Esa actitud, natural en el peronismo histórico, en la acción del general Perón, obedecía sencillamente a la capacidad de conducir un colectivo político para objetivos determinados. Y la heterogeneidad con la que Antonio realizaba su quehacer en la sociedad de su tiempo, expresaba su capacidad de conducción para la que exigía que cada uno de nosotros dispusiera de lo mejor de sí en pos de un proyecto de acción de gobierno.
En esos términos, se inscribía la renovación –amplia, generosa y heterogénea– con la cual Cafiero a pesar de contar con “todas las fichas” para llegar a un congreso partidario y ser elegido candidato presidencial, opta por someterse al veredicto del voto popular. Y esa, en el sencillo desandar de la historia que se expresa en resonancias y silencio, es una enseñanza clave para este momento histórico donde muchos compañeros se autoproclaman, a veces con cierta liviandad, nuevos dueños del movimiento, o dan por concluidos liderazgos hasta ayer intocables. No hay que apresurarse, y entiendo que debemos recordar que solo el voto popular hace legítimos los liderazgos. También cabe recordar la unidad como valor esencial de los peronistas, unidad que no sintetiza entreveros sino proyectos comunes, a veces construidos con fervor y esfuerzo genuinos.
Luego de la derrota en la interna con Menem en 1988, hubo un coro de voluntades heridas que lo incitaban a la fractura y al armado de un partido. Cafiero se negó aún frente a las profundas diferencias que lo distanciaban de Menem. En este punto, pienso que tenemos que reflexionar la mayoría de los peronistas para establecer que el disenso no nos lleve a la fractura sino, como lo hizo Antonio, priorizar la construcción dentro de la diversidad.
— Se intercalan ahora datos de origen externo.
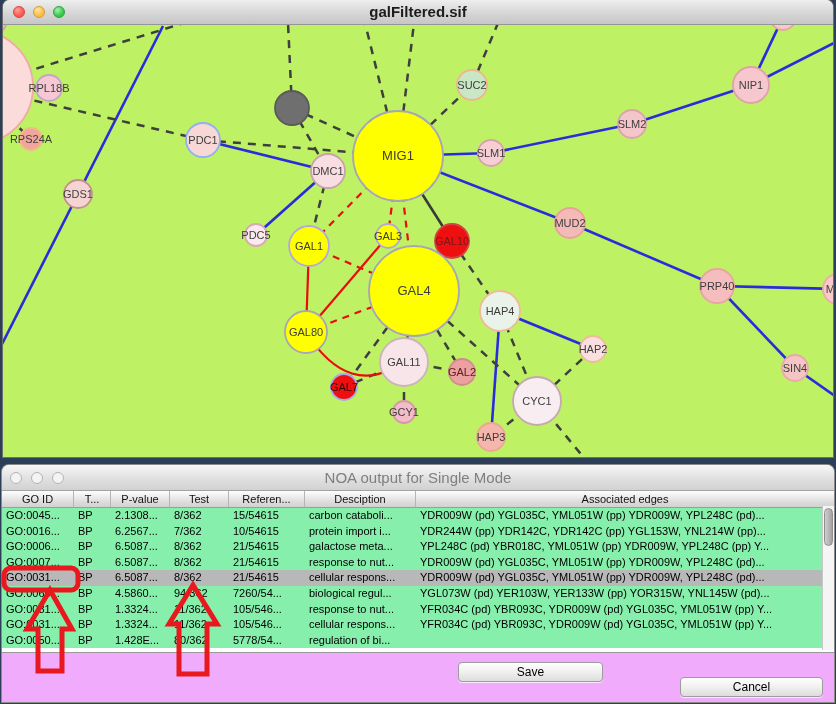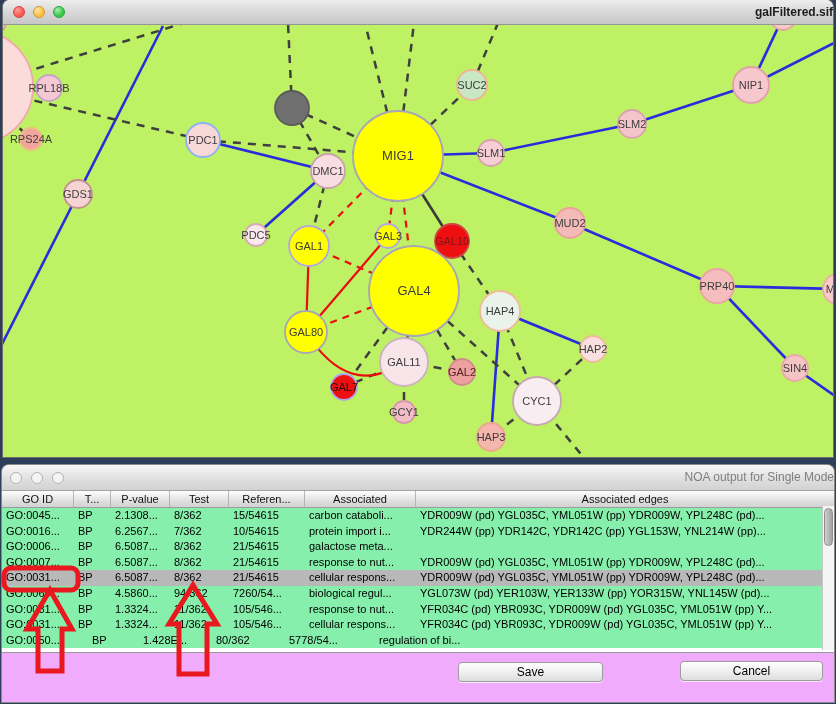--- a/index.html
+++ b/index.html
@@ -15,21 +15,21 @@
     border-radius:7px 7px 0 0;overflow:hidden;
     box-shadow:0 0 0 1px #6f6f6f;
     background:#fff;
   }
   .titlebar{
     height:24px;position:relative;
     background:linear-gradient(#eeeeee,#d6d6d6 55%,#c6c6c6);
     border-bottom:1px solid #969696;
   }
   .titlebar .title{
-    text-align:right;font-size:12px;line-height:24px;color:#1c1c1c;font-weight:bold;
+    text-align:center;font-size:15px;line-height:24px;color:#1c1c1c;font-weight:bold;
   }
   .lights{position:absolute;left:10px;top:6px;display:flex;gap:8px;}
   .light{width:12px;height:12px;border-radius:50%;box-sizing:border-box;}
   .light.red{background:radial-gradient(circle at 35% 30%,#ff9d97,#f95a52 60%);border:1px solid #cf4440;}
   .light.yellow{background:radial-gradient(circle at 35% 30%,#ffe9a8,#fdbd41 60%);border:1px solid #d09a33;}
   .light.green{background:radial-gradient(circle at 35% 30%,#a8f0b0,#36c84b 60%);border:1px solid #2aa339;}
   .light.hollow{background:#f4f4f4;border:1.5px solid #b3b3b3;}
   .net-canvas{position:relative;width:830px;height:432px;background:#bef264;}
   .net-canvas svg{position:absolute;left:0;top:0;}
   .edge{fill:none;}
@@ -82,21 +82,21 @@
   .button-panel{position:relative;height:64px;background:#f0abfc;}
   .mac-btn{
     position:absolute;height:20px;box-sizing:border-box;
     border:1px solid #9d9d9d;border-radius:4px;
     background:linear-gradient(#ffffff,#eeeeee 55%,#dddddd);
     font-size:12px;line-height:18px;text-align:center;color:#000;
     box-shadow:0 1px 0 rgba(255,255,255,.7);
     cursor:default;
   }
   .btn-save{left:456px;top:9px;width:145px;}
-  .btn-cancel{left:678px;top:8px;width:143px;}
+  .btn-cancel{left:678px;top:24px;width:143px;}
   
   .annotations{position:absolute;left:0;top:0;z-index:60;pointer-events:none;}
   .anno{fill:none;stroke:#e9171e;stroke-width:5;stroke-linejoin:miter;}
 </style>
 </head>
 <body>
 
 <div class="window-top">
   <div class="titlebar">
     <div class="lights">
@@ -294,21 +294,21 @@
     </div>
     <div class="title">NOA output for Single Mode</div>
   </div>
 
   <div class="table-header" id="table-header" style="grid-template-columns: 72px 37px 59px 59px 76px 111px 1fr;">
       <div class="hcell">GO ID</div>
       <div class="hcell">T...</div>
       <div class="hcell">P-value</div>
       <div class="hcell">Test</div>
       <div class="hcell">Referen...</div>
-      <div class="hcell">Associated</div>
+      <div class="hcell">Desciption</div>
       <div class="hcell">Associated edges</div>
     </div>
   <div class="table-rows" id="table-rows">
       <div class="trow" style="grid-template-columns: 72px 37px 59px 59px 76px 111px 1fr;">
         <div class="tcell">GO:0045...</div>
         <div class="tcell">BP</div>
         <div class="tcell">2.1308...</div>
         <div class="tcell">8/362</div>
         <div class="tcell">15/54615</div>
         <div class="tcell">carbon cataboli...</div>
@@ -323,20 +323,21 @@
         <div class="tcell">protein import i...</div>
         <div class="tcell">YDR244W (pp) YDR142C, YDR142C (pp) YGL153W, YNL214W (pp)...</div>
       </div>
       <div class="trow" style="grid-template-columns: 72px 37px 59px 59px 76px 111px 1fr;">
         <div class="tcell">GO:0006...</div>
         <div class="tcell">BP</div>
         <div class="tcell">6.5087...</div>
         <div class="tcell">8/362</div>
         <div class="tcell">21/54615</div>
         <div class="tcell">galactose meta...</div>
+        <div class="tcell">YPL248C (pd) YBR018C, YML051W (pp) YDR009W, YPL248C (pp) Y...</div>
       </div>
       <div class="trow" style="grid-template-columns: 72px 37px 59px 59px 76px 111px 1fr;">
         <div class="tcell">GO:0007...</div>
         <div class="tcell">BP</div>
         <div class="tcell">6.5087...</div>
         <div class="tcell">8/362</div>
         <div class="tcell">21/54615</div>
         <div class="tcell">response to nut...</div>
         <div class="tcell">YDR009W (pd) YGL035C, YML051W (pp) YDR009W, YPL248C (pd)...</div>
       </div>
@@ -369,21 +370,21 @@
       </div>
       <div class="trow" style="grid-template-columns: 72px 37px 59px 59px 76px 111px 1fr;">
         <div class="tcell">GO:0031...</div>
         <div class="tcell">BP</div>
         <div class="tcell">1.3324...</div>
         <div class="tcell">11/362</div>
         <div class="tcell">105/546...</div>
         <div class="tcell">cellular respons...</div>
         <div class="tcell">YFR034C (pd) YBR093C, YDR009W (pd) YGL035C, YML051W (pp) Y...</div>
       </div>
-      <div class="trow" style="grid-template-columns: 72px 37px 59px 59px 76px 111px 1fr; gap: 14px;">
+      <div class="trow" style="grid-template-columns: 72px 37px 59px 59px 76px 111px 1fr;">
         <div class="tcell">GO:0050...</div>
         <div class="tcell">BP</div>
         <div class="tcell">1.428E...</div>
         <div class="tcell">80/362</div>
         <div class="tcell">5778/54...</div>
         <div class="tcell">regulation of bi...</div>
       </div>
     </div>
   <div class="table-bottom-line"></div>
Difícil y compleja tarea de construir políticas para la transformación del país, pero es el saber esencial de la política.
De ahí que mi reflexión de estos días me imponga plantear que hoy Antonio Cafiero es el camino para aceptar el disenso como un espacio creativo para hacer política. Eso significa rescatar la unidad peronista con ideas, con diferencias, con aportes que nos exijan imaginar escenarios históricos novedosos para el país y la región en el camino de recuperar el protagonismo político con vistas a 2017.
* Secretario de Prensa y Difusión de la provincia de Buenos Aires (1987-1991).